#### Exercise
For each entry below, please return its exact wording and leave out any picture.
=== Record extracts ===
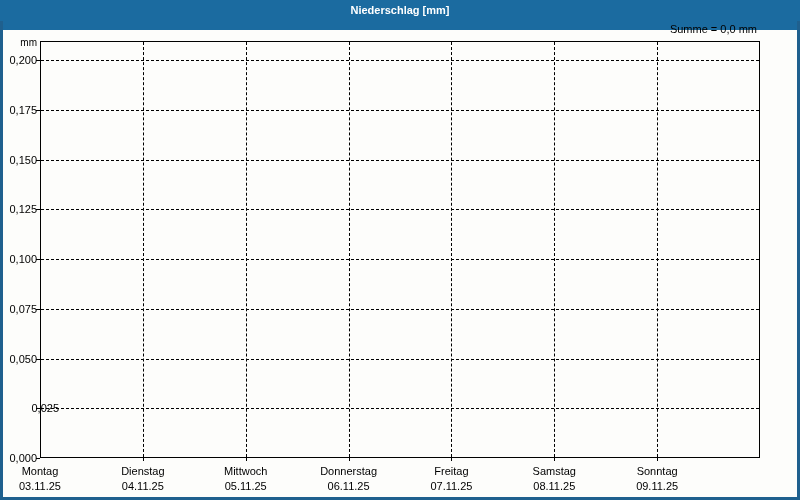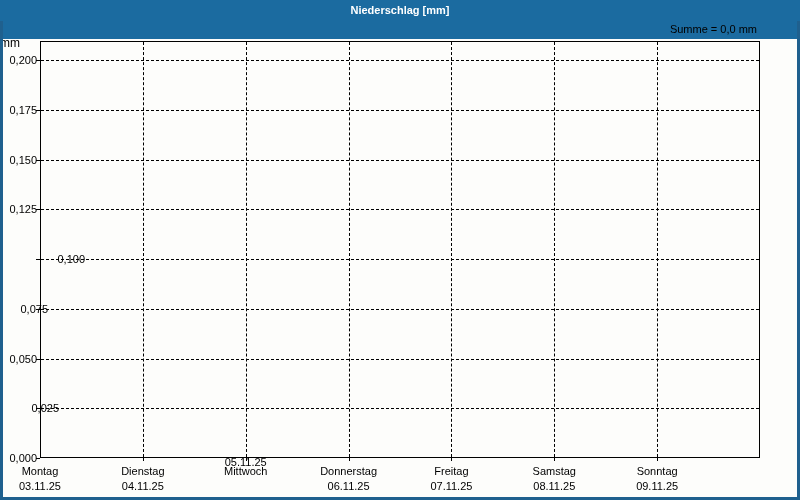"Niederschlag [mm]" .titlebar { height: 39px -> 30px }
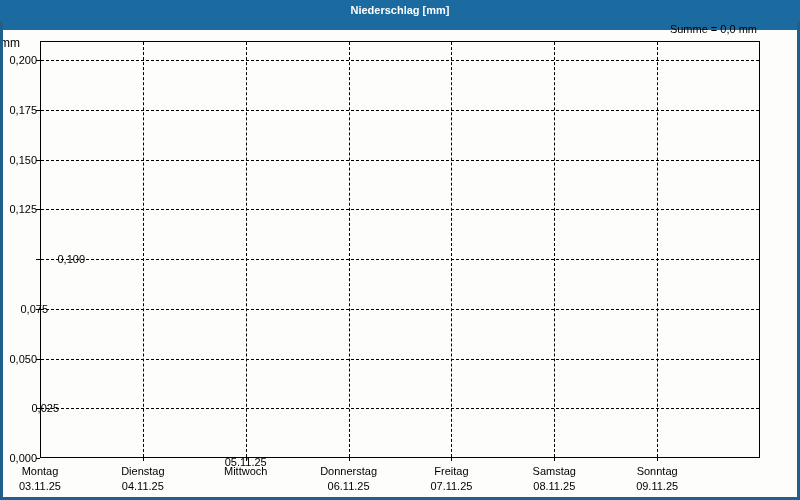"mm" .unit-label { font-size: 12px -> 10px; text-align: none -> right }
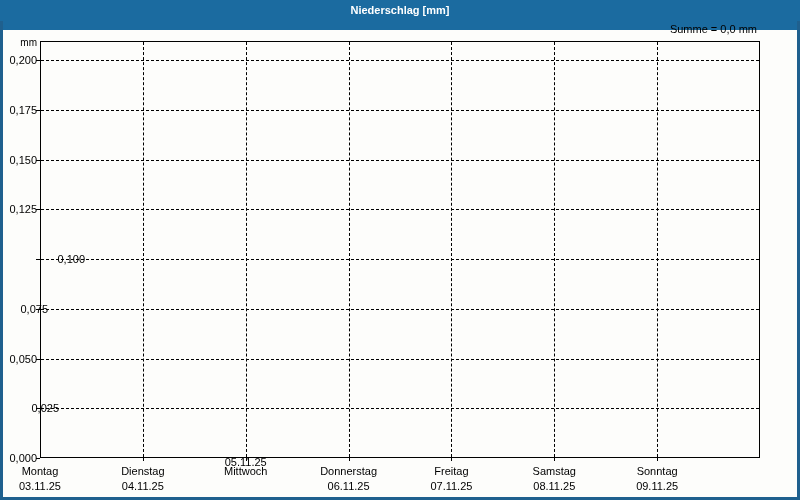"0,100" div.ytick-label { padding-left: 48px -> none }
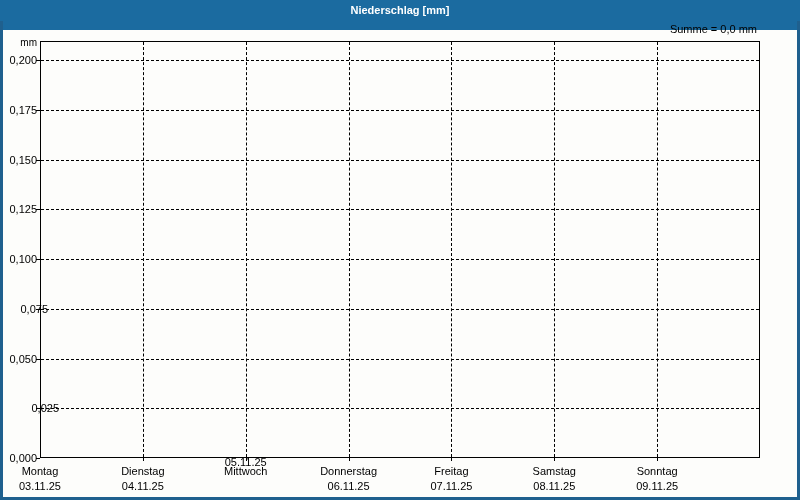"0,075" div.ytick-label { margin-left: 11px -> none }
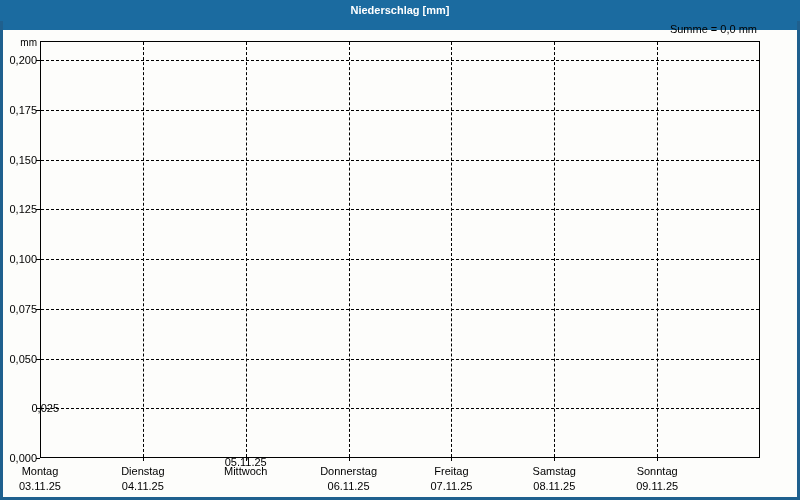"05.11.25" div.xlabel-date { top: 456px -> 480px }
===
#### Exercise response
"Niederschlag [mm]" .titlebar { height: 39px -> 30px }
"mm" .unit-label { font-size: 12px -> 10px; text-align: none -> right }
"0,100" div.ytick-label { padding-left: 48px -> none }
"0,075" div.ytick-label { margin-left: 11px -> none }
"05.11.25" div.xlabel-date { top: 456px -> 480px }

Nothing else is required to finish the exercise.